Be sure to drink approx 2 litres of water a day you need to flush all the drugs around and out again, instead of blocking up your system. Also Movicol sachets are great approx 3 per day. You probably know all of this anyway. Will call you for a proper catch up. Love to you both.
Jax & Dave
xxxx

Anonymous said...

Dear Kelly
Pleased to hear you are improving, at least you know what you can or can't do. Soon you will be able to do it all and not even think about it. It just takes time. So keep your chin up and we WILL SEE a new new Kelly once you have fully recovered! I think these feelings you are having are quite normal after major surgery like you have had. By the way Liquorice works for me!! They sell soft Liquorice in Sainsburys and its a delicious. I only need a few of them, but once i start i always end up eating the whole packet!!
Take care, love the pic of Vic by the way, he looks cuddly!!

Anonymous said...

Oh and by the way, nothing wrong with bright green Crocs, i have a bright pink pair!!

Anonymous said...

Sorry should have put my name on the last two posts as not sure if you know who they come from, i always just click the 'Anon' button...anyway, they are from Angela xx

Anonymous said...

77777

Anonymous said...

Kelly
You're great! You have a right to feel all of those emotions....good for you - acknowledging them, facing them, expressing them and using them to get to know the new, new you!

I didn't know the old you, I loved the new you and I'm impressed as all hell by the new, new you.

Love and admiration
Mary Ennis

Anonymous said...

Well when we met you till now I think you are still the same Happy go lucky person.
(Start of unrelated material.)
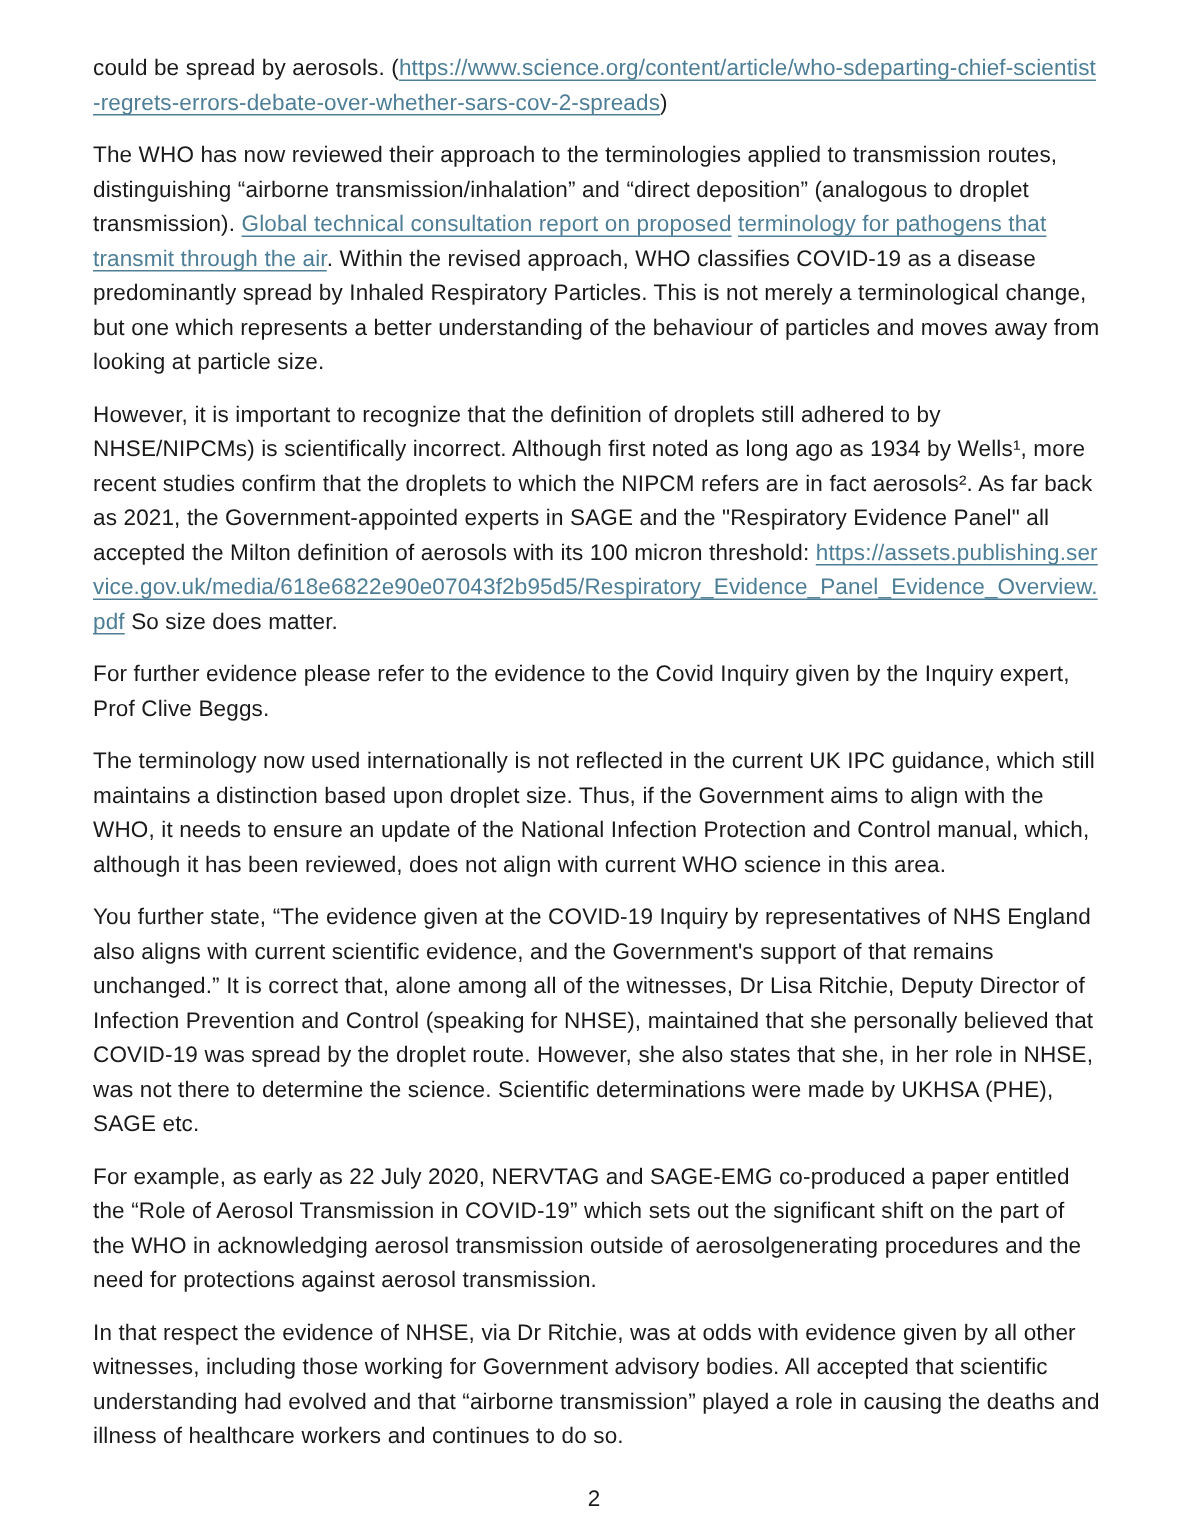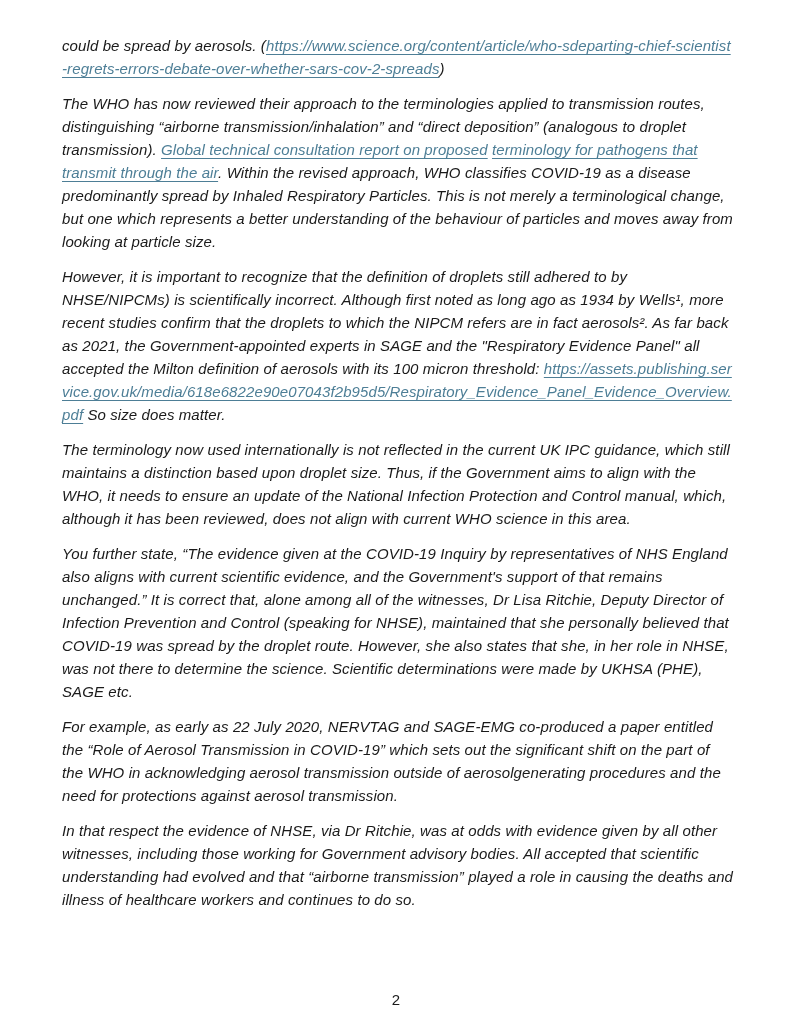"could be spread by aerosols." .para { font-style: italic -> none }
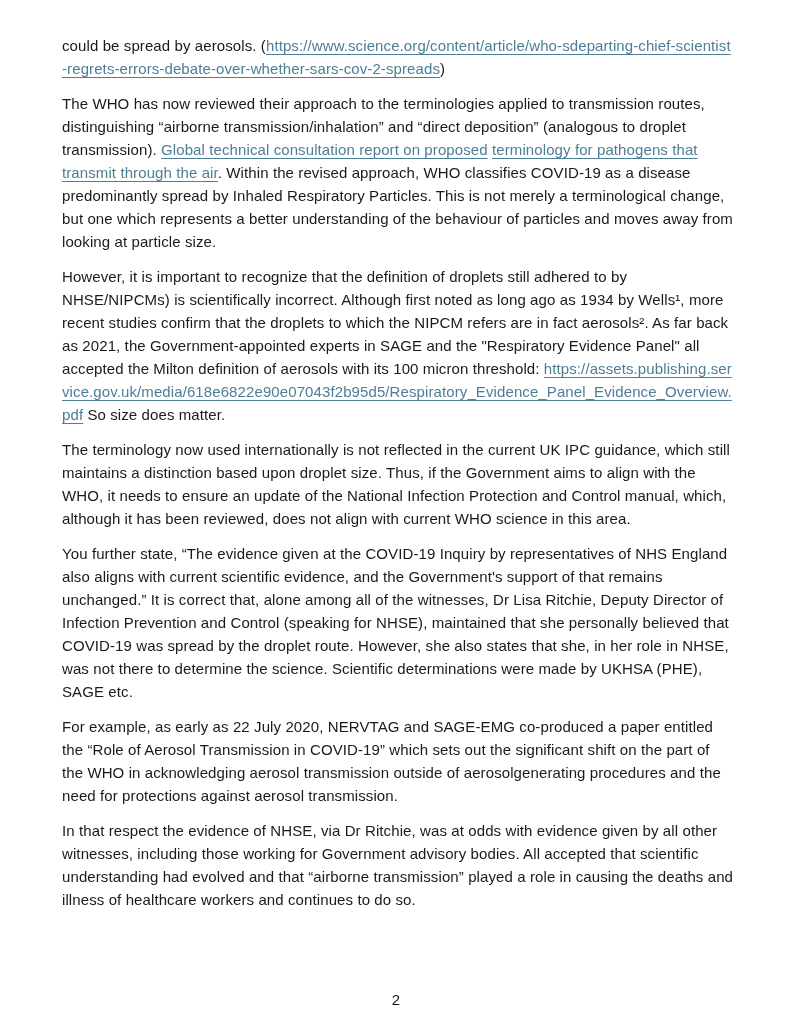"For further evidence please refer" p.para { html: none -> <p><span>For further evidence please refer to the evidence to the Covid Inquiry given by the Inquiry expert, Prof Clive Beggs.</span></p> }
If there was any pain you sure didn't complain.There is no problem in feeling scared. Your wondering if all this pain will be worth it Just keep all your faith and God will help you through all your fears Just have faith and all will go well Keep up your spirits
Best wishes
Joanne

Anonymous said...

Hi Kelly, just like my cousin Mary I do not know the old you but was astounded when I knew the pain you were in as I always saw you smiling. I am sure the future you will be just you as we all love you no matter what. We would be glad when you are free of pain. Just smile and everything will fall in place you'll see.
Hugs and kisses
Grace

Anonymous said...

Hi Vic and Kelly

How are things going?
Hope that everything is still inpruving
hope that Kelly is doing better
Dr. Vic keep the good work and hoping to see both of you soon
to morrowis the party for uncle Joe 80th birthday family only
and wish thatwere hear with us
love you both Jene and Marian

Grumpy old.MateyLott said...

Glad to hear you are getting on so well.
See my Surgeon at QEQM Margate on Wednesday. First appointment with ANYONE since my Op. on 7th Oct.
Wish mine had worked like yours seems to have. Unfortunatly I am 100% worse than before the Op.